Timothy F. H. Allen – “Introducing the Concept of Profit Across Ecology”

Ecologists often speak of resource use, but not of profit. Return on effort is neglected. Ecologists are so doom and gloom because their systems are seen as going round a cycle from establishment to demise as resources run out. Sometimes they lead to death and extinction, but economists know better that resources do not run out; usually they just get more expensive in the next pass around the cycle. There are successive cycles of increasing efficiency. Some cycles are predictable from rate-dependent energy gradients (high gain), and whole other systems are predicted from rate-independent constraints on those flows (low gain). We have examples from ants, termites, birds, the Roman Empire and prevailing global ecology.

Timothy Allen is Professor Emeritus of Botany at the University of Wisconsin, Madison.
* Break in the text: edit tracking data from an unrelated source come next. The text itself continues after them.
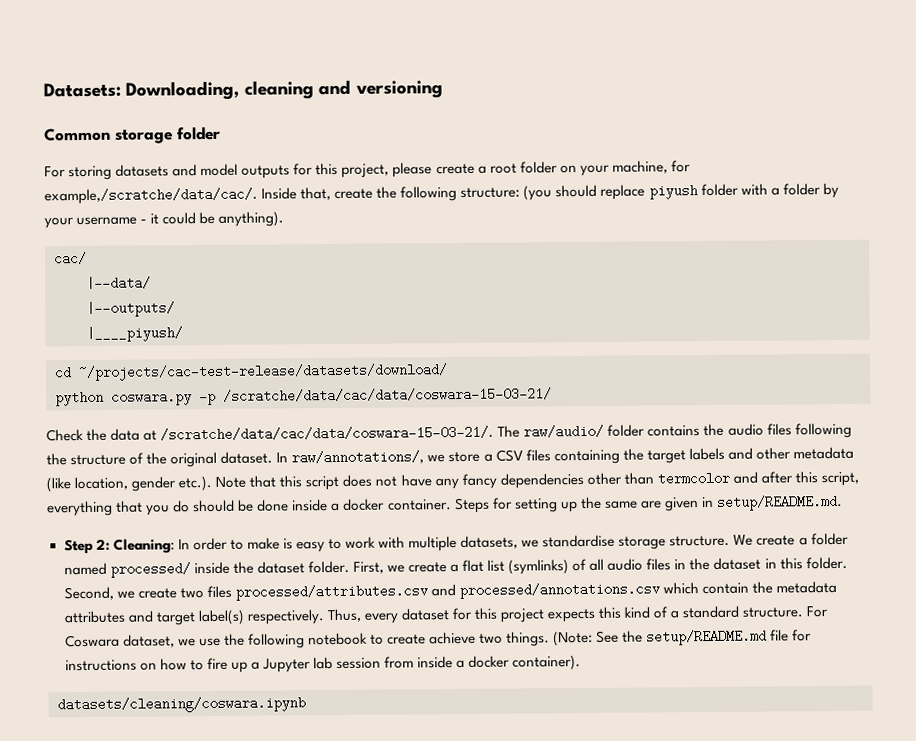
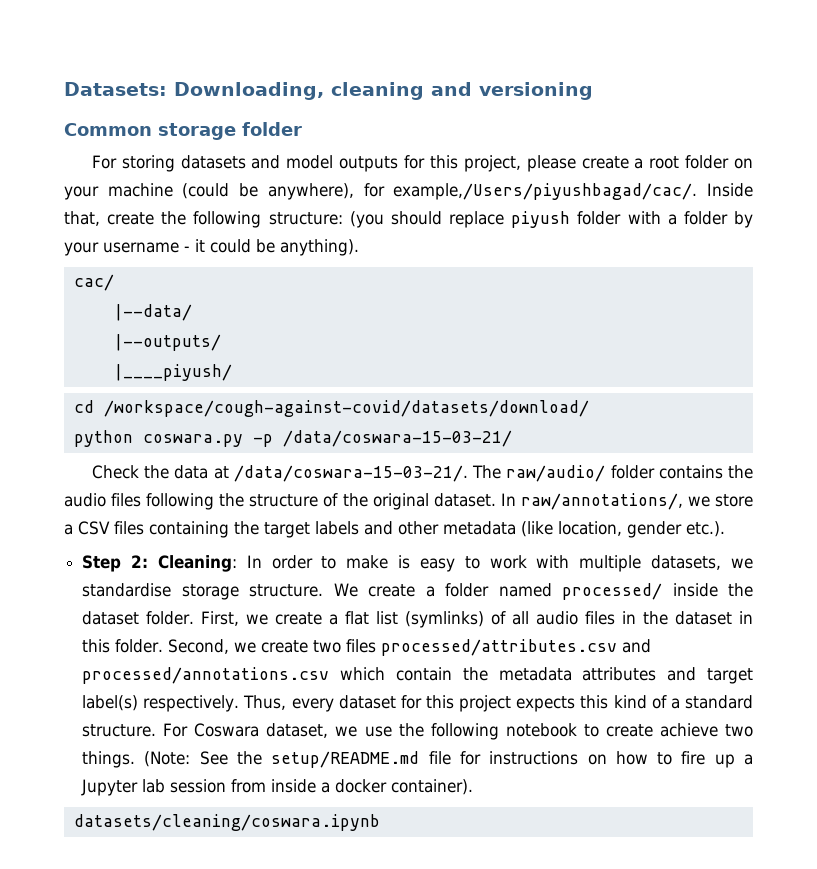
- For storing datasets and model outputs for this project, please create a root folder on your machine, for example,/scratche/data/cac/.
+ For storing datasets and model outputs for this project, please create a root folder on your machine (could be anywhere), for example,/Users/piyushbagad/cac/.
- cd ~/projects/cac-test-release/datasets/download/
+ cd /workspace/cough-against-covid/datasets/download/
- python coswara.py -p /scratche/data/cac/data/coswara-15-03-21/
+ python coswara.py -p /data/coswara-15-03-21/
- Check the data at /scratche/data/cac/data/coswara-15-03-21/.
+ Check the data at /data/coswara-15-03-21/.
- In raw/annotations/, we store a CSV files containing the target labels and other metadata (like location, gender etc.). Note that this script does not have any fancy dependencies other than termcolor and after this script, everything that you do should be done inside a docker container. Steps for setting up the same are given in setup/README.md.
+ In raw/annotations/, we store a CSV files containing the target labels and other metadata (like location, gender etc.).

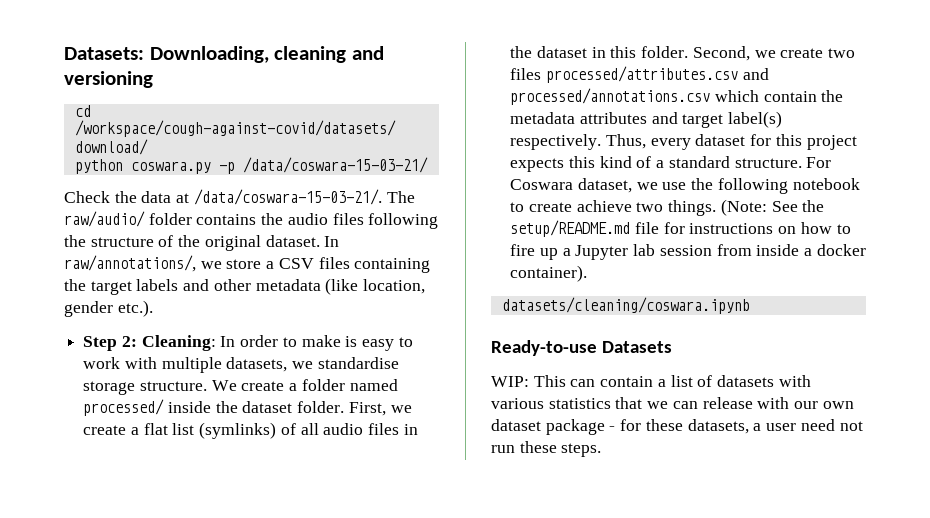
- Common storage folder
- For storing datasets and model outputs for this project, please create a root folder on your machine (could be anywhere), for example,/Users/piyushbagad/cac/. Inside that, create the following structure: (you should replace piyush folder with a folder by your username - it could be anything).
- cac/
- |--data/
- |--outputs/
- |____piyush/
+ Ready-to-use Datasets
+ WIP: This can contain a list of datasets with various statistics that we can release with our own dataset package - for these datasets, a user need not run these steps.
He has been applying notions of complex systems and hierarchy theory to ecology for 35 years. His first book, Hierarchy: Perspectives for Ecological Complexity (Chicago Press, 1982) established hierarchy theory and scaling in ecology. His four other hierarchy theoretic books specialize in ecosystem analysis, or broaden across all types of ecology and beyond to the life and social sciences in general. He has published over 60 scholarly works in journals on community data analysis, agricultural systems, issues of scale, and sustainability. His latest book with T. Hoekstra is the 2015 Toward a Unified Ecology. He enters the emerging field of economic ecology with J. Tainter indicating a move beyond the information age to an age of quality global management.

Allen’s lecture is part of the Complex Systems Research Seminar Series, supported by a Willson Center research seminar grant and affiliated with the Complex Systems and the Humanities Willson Center Research Cluster.